[Directions]: Could you transcribe each entry below exactly, minus the images?

=-=-=-=-=

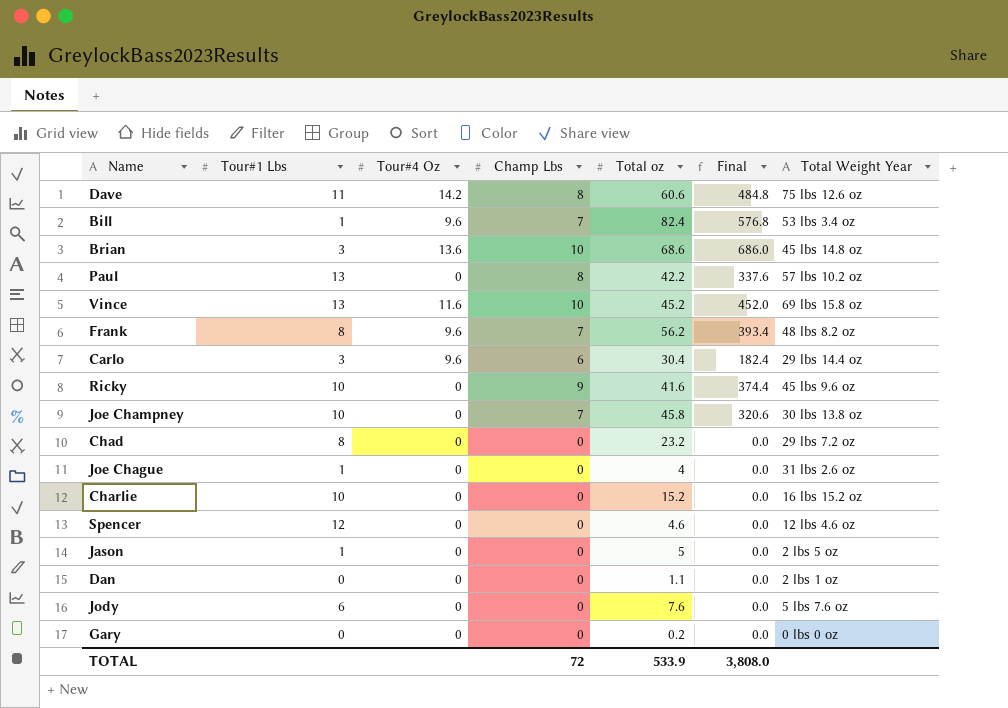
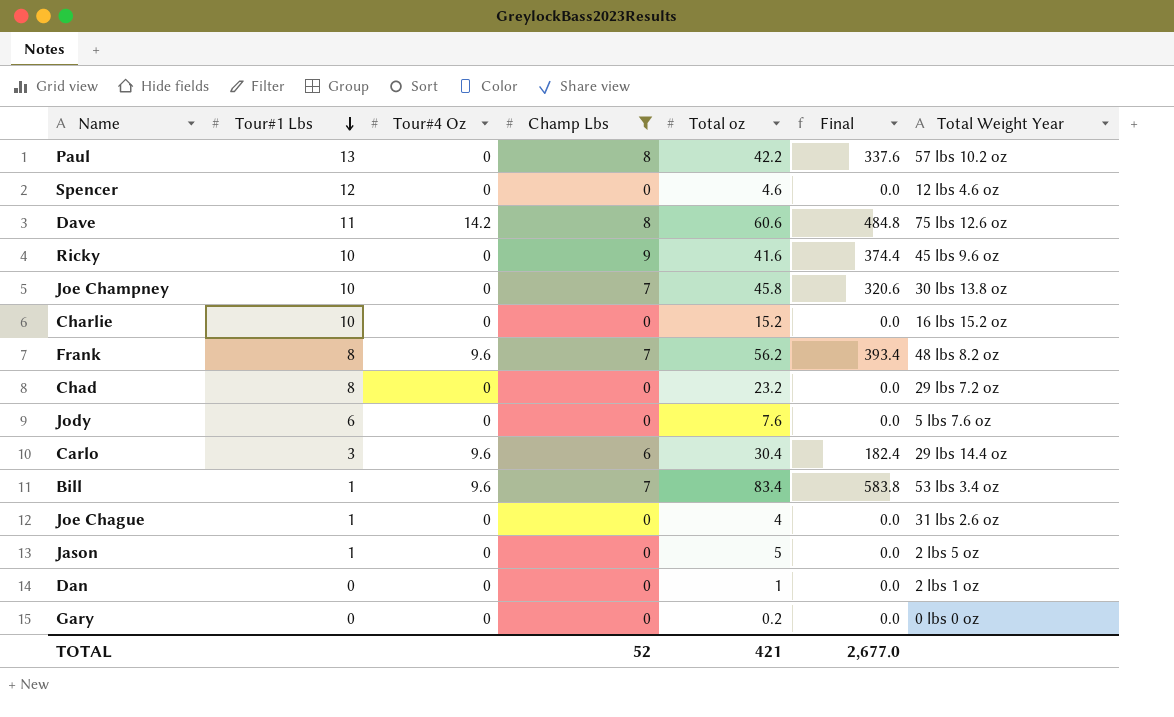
filter: none -> Champ Lbs != 10
row order: none -> Tour#1 Lbs descending
Bill | Total oz: 82.4 -> 83.4
Bill | Final: 576.8 -> 583.8
Dan | Total oz: 1.1 -> 1
TOTAL | Champ Lbs: 72 -> 52
TOTAL | Total oz: 533.9 -> 421
TOTAL | Final: 3,808.0 -> 2,677.0

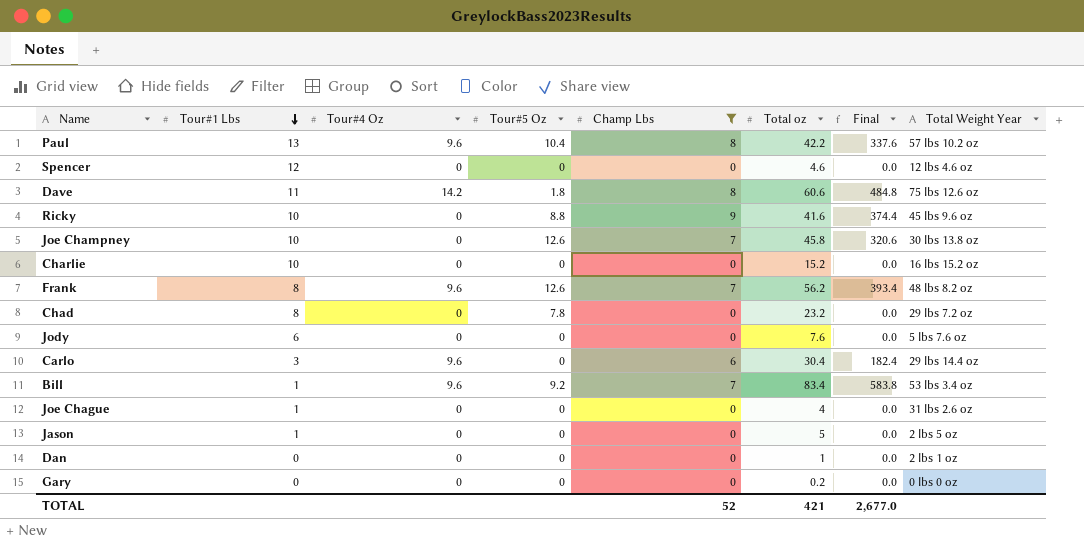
column Tour#5 Oz | position: none -> 4
Paul | Tour#4 Oz: 0 -> 9.6

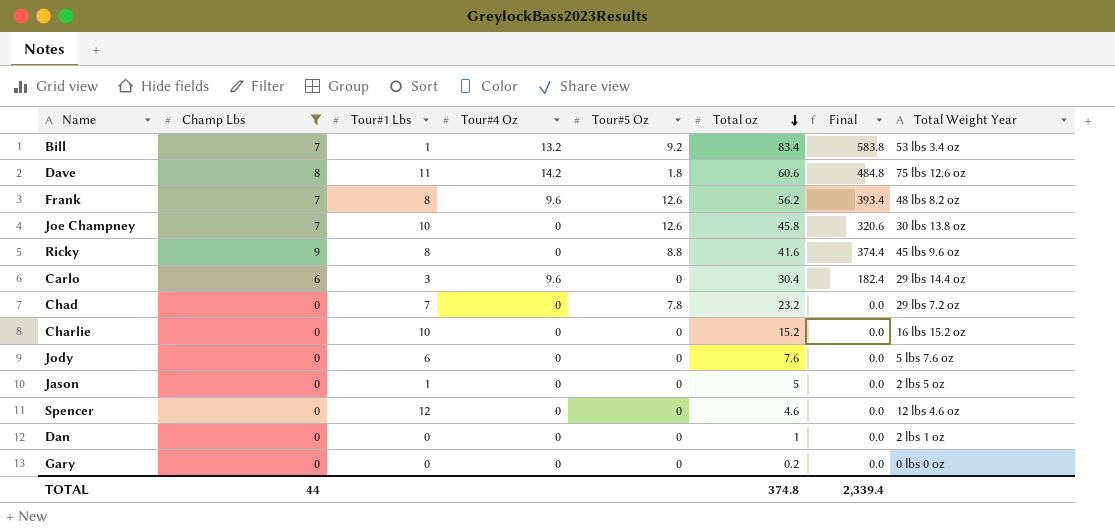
row order: Tour#1 Lbs descending -> Total oz descending
column Champ Lbs | position: 5 -> 2
row Paul: 13 | 9.6 | 10.4 | 8 | 42.2 | 337.6 | 57 lbs 10.2 oz -> none
row Joe Chague: 1 | 0 | 0 | 0 | 4 | 0.0 | 31 lbs 2.6 oz -> none
Bill | Tour#4 Oz: 9.6 -> 13.2
Ricky | Tour#1 Lbs: 10 -> 8
Chad | Tour#1 Lbs: 8 -> 7
TOTAL | Champ Lbs: 52 -> 44
TOTAL | Total oz: 421 -> 374.8
TOTAL | Final: 2,677.0 -> 2,339.4

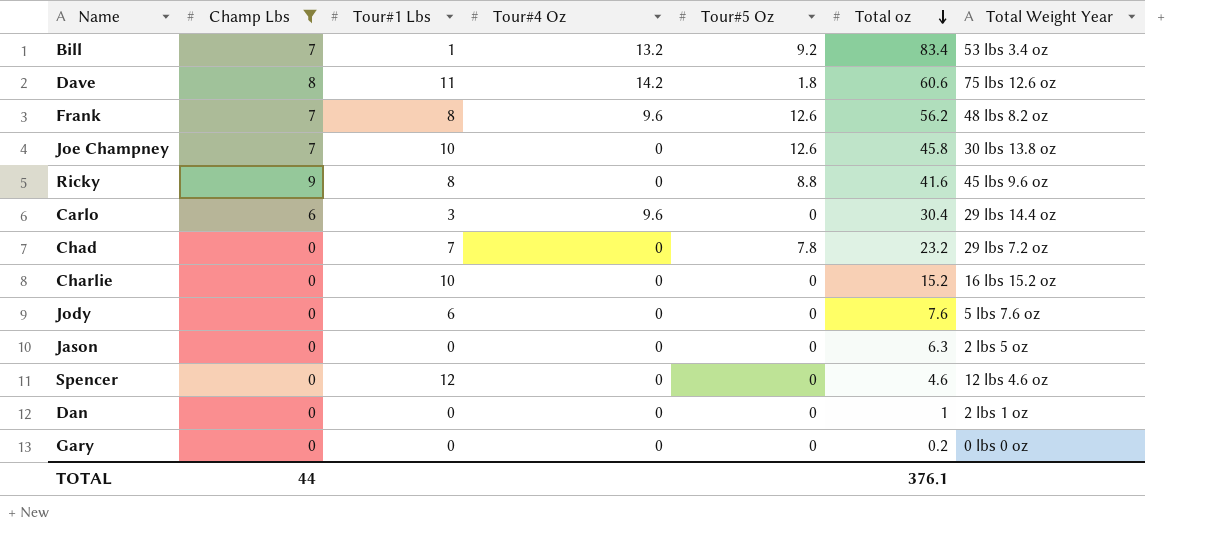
column Final | formula: [Champ Lbs] * [Total oz] -> none
Jason | Tour#1 Lbs: 1 -> 0
Jason | Total oz: 5 -> 6.3
TOTAL | Total oz: 374.8 -> 376.1

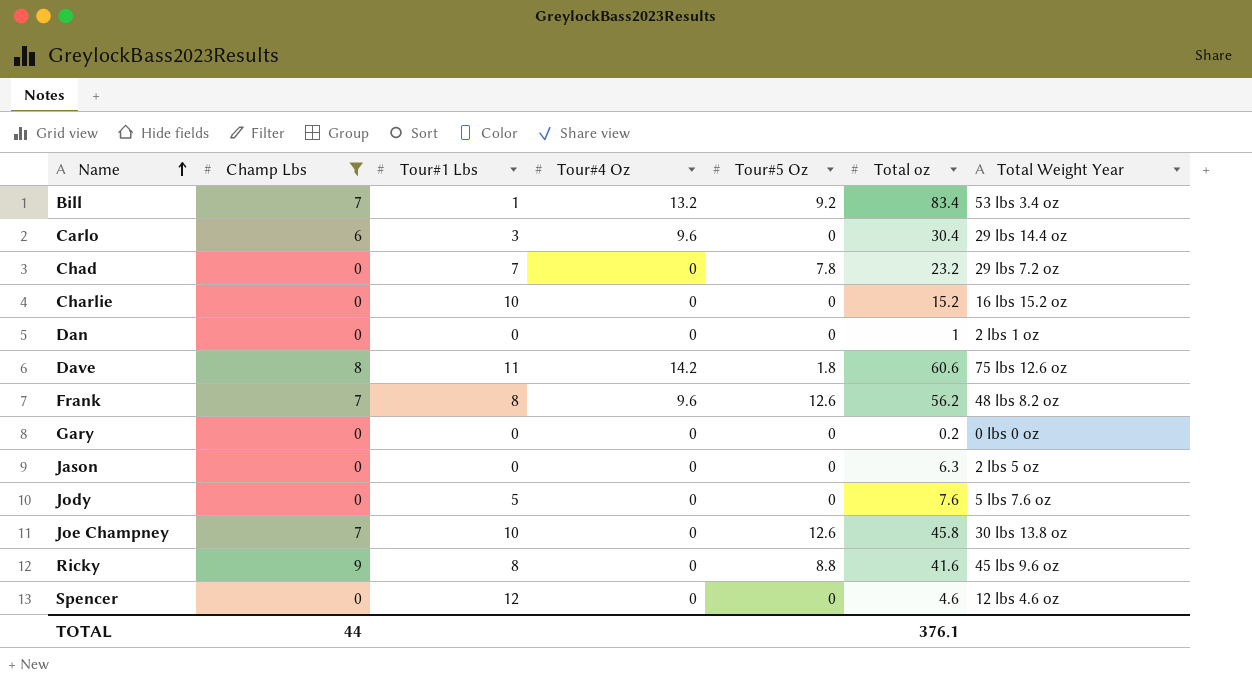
row order: Total oz descending -> Name ascending
Jody | Tour#1 Lbs: 6 -> 5

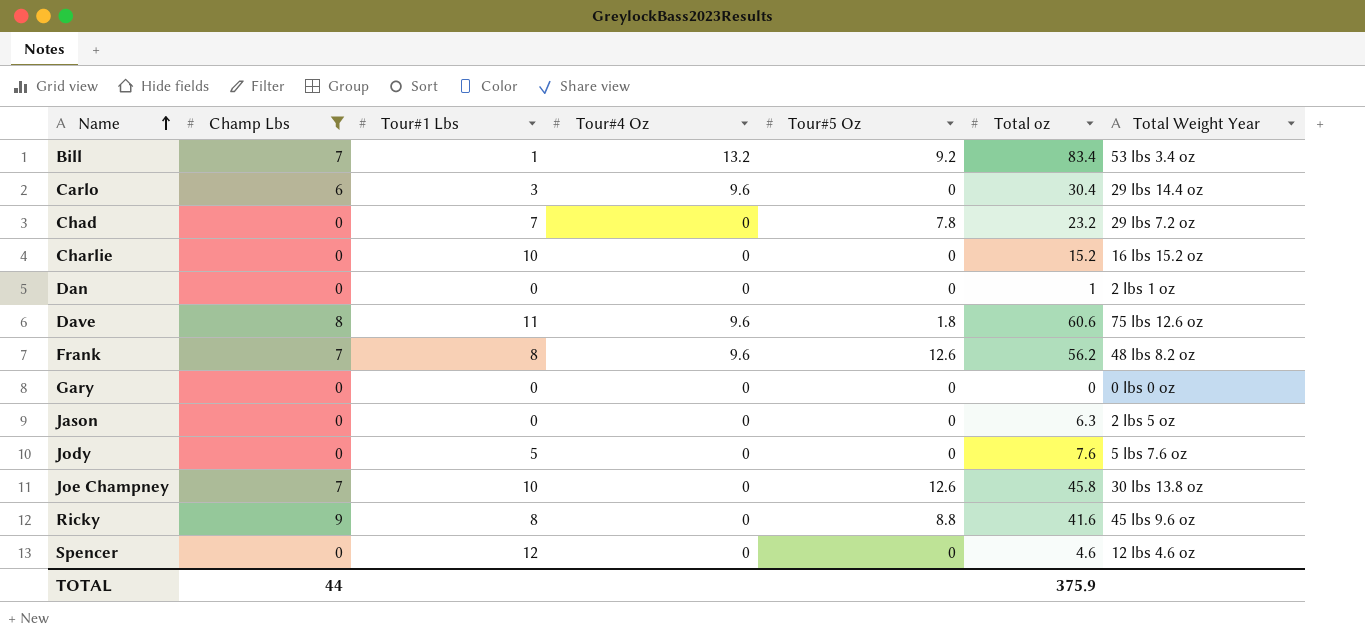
Dave | Tour#4 Oz: 14.2 -> 9.6
Gary | Total oz: 0.2 -> 0
TOTAL | Total oz: 376.1 -> 375.9

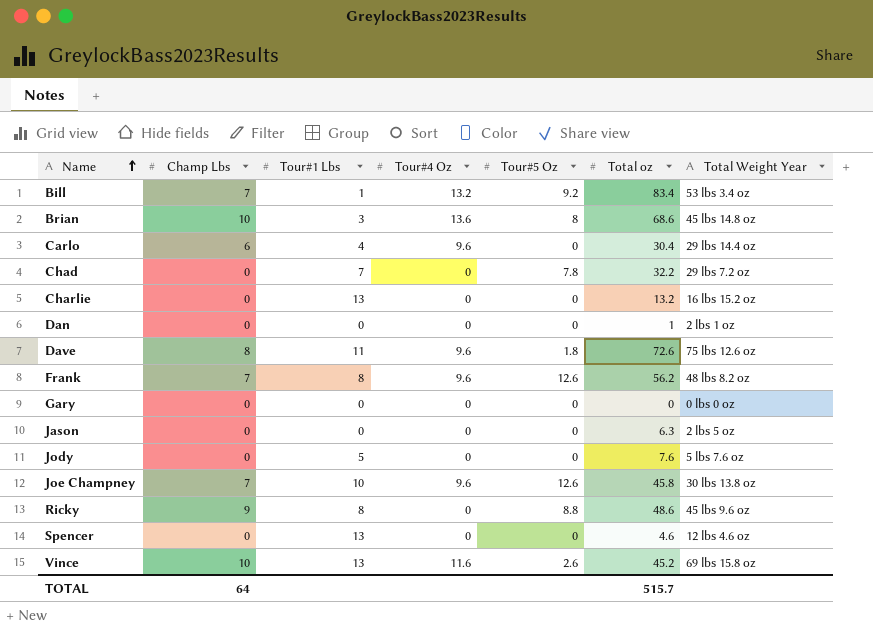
filter: Champ Lbs != 10 -> none
Carlo | Tour#1 Lbs: 3 -> 4
Chad | Total oz: 23.2 -> 32.2
Charlie | Tour#1 Lbs: 10 -> 13
Charlie | Total oz: 15.2 -> 13.2
Dave | Total oz: 60.6 -> 72.6
Joe Champney | Tour#4 Oz: 0 -> 9.6
Ricky | Total oz: 41.6 -> 48.6
Spencer | Tour#1 Lbs: 12 -> 13
TOTAL | Champ Lbs: 44 -> 64
TOTAL | Total oz: 375.9 -> 515.7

=-=-=-=-=

[Task output]:
filter: none -> Champ Lbs != 10
row order: none -> Tour#1 Lbs descending
Bill | Total oz: 82.4 -> 83.4
Bill | Final: 576.8 -> 583.8
Dan | Total oz: 1.1 -> 1
TOTAL | Champ Lbs: 72 -> 52
TOTAL | Total oz: 533.9 -> 421
TOTAL | Final: 3,808.0 -> 2,677.0

column Tour#5 Oz | position: none -> 4
Paul | Tour#4 Oz: 0 -> 9.6

row order: Tour#1 Lbs descending -> Total oz descending
column Champ Lbs | position: 5 -> 2
row Paul: 13 | 9.6 | 10.4 | 8 | 42.2 | 337.6 | 57 lbs 10.2 oz -> none
row Joe Chague: 1 | 0 | 0 | 0 | 4 | 0.0 | 31 lbs 2.6 oz -> none
Bill | Tour#4 Oz: 9.6 -> 13.2
Ricky | Tour#1 Lbs: 10 -> 8
Chad | Tour#1 Lbs: 8 -> 7
TOTAL | Champ Lbs: 52 -> 44
TOTAL | Total oz: 421 -> 374.8
TOTAL | Final: 2,677.0 -> 2,339.4

column Final | formula: [Champ Lbs] * [Total oz] -> none
Jason | Tour#1 Lbs: 1 -> 0
Jason | Total oz: 5 -> 6.3
TOTAL | Total oz: 374.8 -> 376.1

row order: Total oz descending -> Name ascending
Jody | Tour#1 Lbs: 6 -> 5

Dave | Tour#4 Oz: 14.2 -> 9.6
Gary | Total oz: 0.2 -> 0
TOTAL | Total oz: 376.1 -> 375.9

filter: Champ Lbs != 10 -> none
Carlo | Tour#1 Lbs: 3 -> 4
Chad | Total oz: 23.2 -> 32.2
Charlie | Tour#1 Lbs: 10 -> 13
Charlie | Total oz: 15.2 -> 13.2
Dave | Total oz: 60.6 -> 72.6
Joe Champney | Tour#4 Oz: 0 -> 9.6
Ricky | Total oz: 41.6 -> 48.6
Spencer | Tour#1 Lbs: 12 -> 13
TOTAL | Champ Lbs: 44 -> 64
TOTAL | Total oz: 375.9 -> 515.7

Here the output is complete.